Sir Richard has referred to a number of Italian versions (p. 30, note 2), which will be found epitomised in a most valuable and interesting paper, by my late friend Mr. H. C. Coote, on the sources of some of M. Galland’s Tales, in the First Part of the Folk-Lore Record for 1880, and, in conclusion, I may briefly glance at a few other European variants. Among those which not only bear a close analogy one to another but also to the Asiatic versions cited above are the following: No. 15 of M. Leger’s French collection of Slav Tales is a Bohemian version, in which the hero, Jenik, saves a dog, a cat, and a serpent from being killed. From the serpent’s father he gets an enchanted watch (evidently a modern substitute for a talismanic stone, or ring), which procures him a splendid palace and the King’s daughter for his bride. But the young lady, unlike the Princess Badr al-Badur with Aladdin, does not love Jenik, and having learned from him the secret of his great wealth, she steals the talisman and causes a palace to be built in the middle of the sea, where she goes to live, after making Jenik’s palace disappear. Jenik’s faithful dog and cat recover the talisman, which, as in the Arabian story of the Fisherman’s Son, is dropped in the sea while they are swimming back and restored by a fish.—In No. 9 of M. and so “Comes Albanais” the hero saves a serpent’s life and gets in return a wishing-stone and so on. The talisman is stolen by a rascally Jew on the night of the wedding, and the palace with the princess is transported to the distant sea-shore. The hero buys a cat and feeds it well.

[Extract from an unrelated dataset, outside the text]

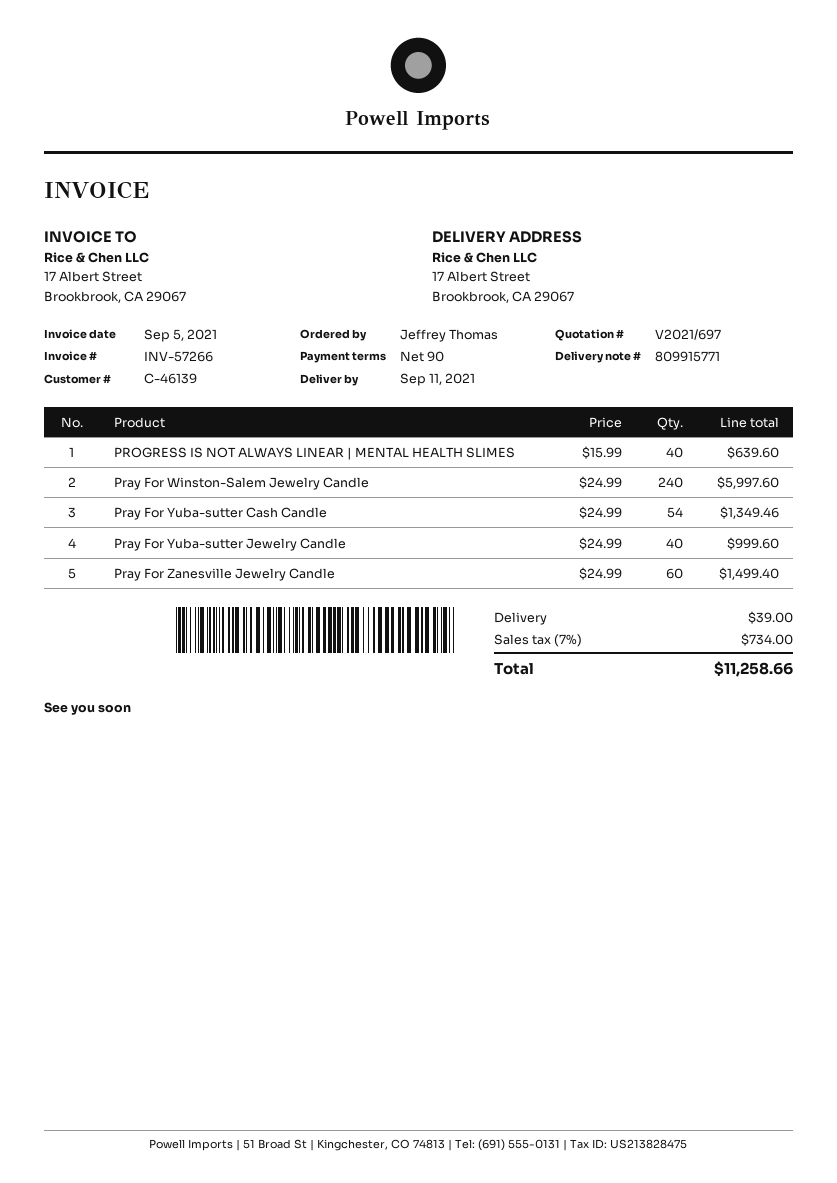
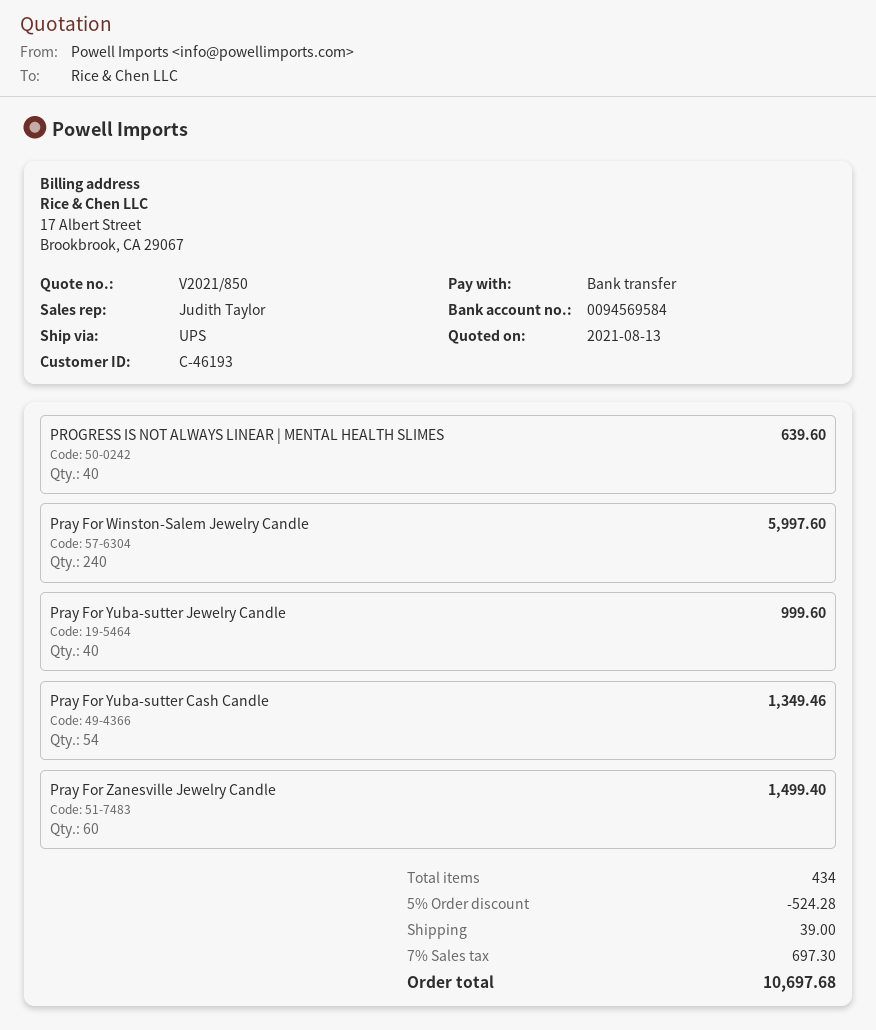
quote number: V2021/697 -> V2021/850
customer number: C-46139 -> C-46193
discount: none -> 5% = 524.28
tax: 7% = 734.00 -> 7% = 697.30
total: 11258.66 -> 10697.68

He and his cat arrive at the spot where the palace now stands, and the cat compels the chief of a colony of mice to steal the talisman from the Jew while he is asleep.—A popular Greek version in Hahn’s collection combines incidents found in Aladdin and in the versions in which grateful animals play prominent parts: The hero rescues a snake which some boys are about to kill and gets in reward from the snake’s father a seal-ring, which he has only to lick and a black man will present himself, ready to obey his orders. As in Aladdin, the first use he makes of the talisman is to have his mother’s cupboard filled with dainty food. Then he bids his mother “go to the King, and tell him he must give me his daughter in marriage.” After many objections, she goes to deliver her message to the King, who replies that if her son build a castle larger than his, he shall have the princess to wife.

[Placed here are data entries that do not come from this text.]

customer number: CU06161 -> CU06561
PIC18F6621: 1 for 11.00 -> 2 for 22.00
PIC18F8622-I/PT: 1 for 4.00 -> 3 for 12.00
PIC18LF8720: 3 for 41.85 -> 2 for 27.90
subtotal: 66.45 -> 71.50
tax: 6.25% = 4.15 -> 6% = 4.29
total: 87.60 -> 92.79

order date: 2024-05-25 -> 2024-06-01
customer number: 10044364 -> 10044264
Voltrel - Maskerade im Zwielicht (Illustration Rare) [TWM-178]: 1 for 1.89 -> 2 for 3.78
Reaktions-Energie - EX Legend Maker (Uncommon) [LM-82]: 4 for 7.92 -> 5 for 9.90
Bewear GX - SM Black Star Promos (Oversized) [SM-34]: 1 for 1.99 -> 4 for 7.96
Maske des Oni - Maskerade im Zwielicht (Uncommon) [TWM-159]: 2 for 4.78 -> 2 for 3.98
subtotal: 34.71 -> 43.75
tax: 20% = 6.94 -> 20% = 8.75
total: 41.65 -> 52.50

The castle is built that same night, and when the mother goes next morning to require the King’s performance of his promise, he makes a further stipulation that her son should first pave the way between the two castles with gold. This is done at once, and the King gives the hero his daughter. Here the resemblance to the Aladdin story ceases and what follows (as well as what precedes) is analogous to the other Asiatic forms. The princess has a black servant of whom she is enamoured. She steals the ring and elopes with her sable paramour to an island in the sea, where she has a castle erected by the power of the ring. The black man sleeps with the ring under his tongue, but the hero’s dog takes the cat on his back and swims to the island; and the cat contrives to get the ring and deliver it to her master, who straightway causes the castle to be removed from the island, then kills the black man, and afterwards lives happily with the princess.—In a Danish version (Prof.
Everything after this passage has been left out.